Thursday, September 01, 2016

basket medallion sew-a-long third border, stars

This is part four of the Gwen Marston Style sew-a-long.
Lori at:
started the medallion sew-a-long with the theme basket for the center.
Cynthia at:
chose the first border theme--childhood.
Cathy at:
chose log cabins for this next round. 
Katy at:
chose stars for a theme.
For next month, Wendy at:
Her chosen theme is something fishy. I am not sure where this will lead me!

Star Theme:
I have loved the Missouri Star Quilts Falling Triangles design and thought it might look 
like twinkling stars if made smaller.
I scaled it down and used different piecing methods (I don't like the bias edges in Missouri Star's method) to come up with a 3 inch finished block (3 1/2 inches unfinished).
The pink is cut from 2 1/2 inch strips with an EZ angle ruler, as is the grey triangle. The rectangles are cut from 1 1/2 inch strips to 2 1/2 inches and 3 1/2 inches.

My first set of blocks were made from a slate grey that turned out to be too dark for this top. They are set aside for another project.
These I made with a steel grey and about 20 different pinks.

At this point it measures 51 inches square plus seam allowances.

I have discovered that when I want to make a rectangle quilt, and the quilt wants to be a square, I will be making a square quilt.

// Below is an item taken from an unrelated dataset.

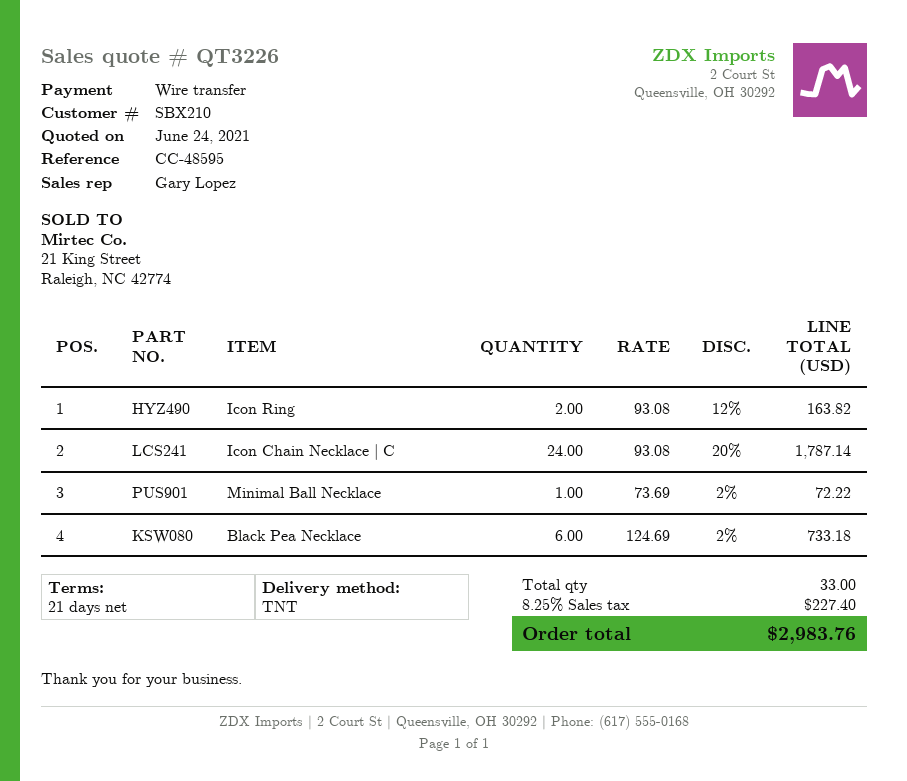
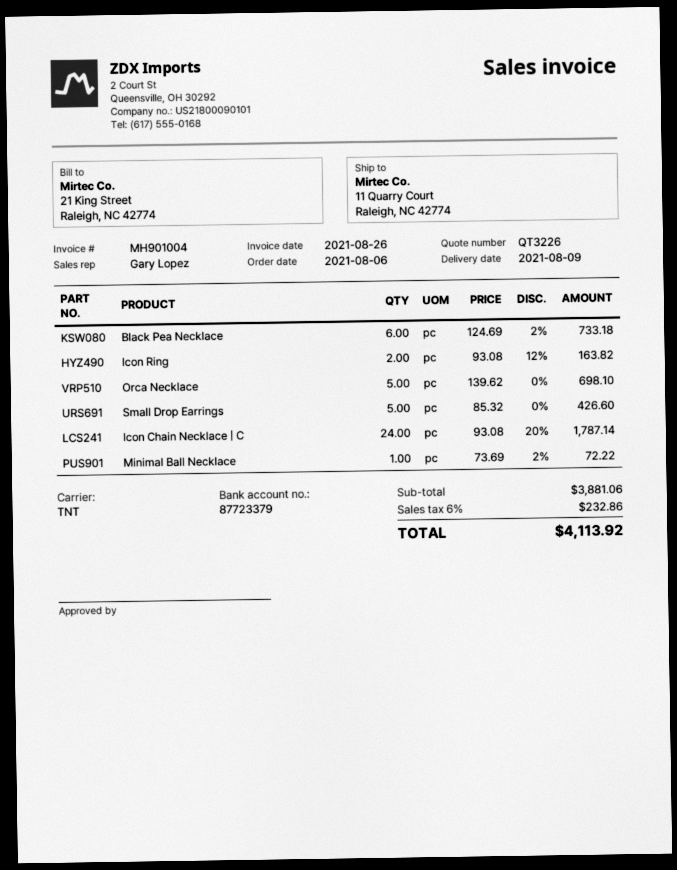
Orca Necklace: none -> 5 x 139.62 = 698.10
Small Drop Earrings: none -> 5 x 85.32 = 426.60
tax: 8.25% = 227.40 -> 6% = 232.86
total: 2983.76 -> 4113.92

See what others are doing:
Humble Quilts

Saturday, August 27, 2016


Monica at Lakeview Stitching has a very good post on the current Modern Quilt Guild's statement:

Here is the Modern Quilt Guild's post:

The current turmoil of attribution/derivatives/inspiration brought back an issue I had several years ago.
I saw a simple block used on a blog, scaled it down and re-worked a bit and posted my resulting quilt to my blog. My version was (yes) much better. It was noticed by a publisher who asked if they could include it in their magazine. I said I would ask the blogger for permission and she said no.
A few months later I found a doll quilt I had made about a decade previously that used the same block. Made long before the blogger posted her block.
A bit of there is nothing new under the sun.
The whole experience left me sad.

I post my designs with the encouragement for readers to use at their pleasure.
My designs are based on what I think is my own take on traditional patterns and methods, but who knows.
It is tricky to stay in the law and yet let our individual work and the state of quilting progress. Especially when the law is so vague.
I hope that others find inspiration here on my blog and run with it.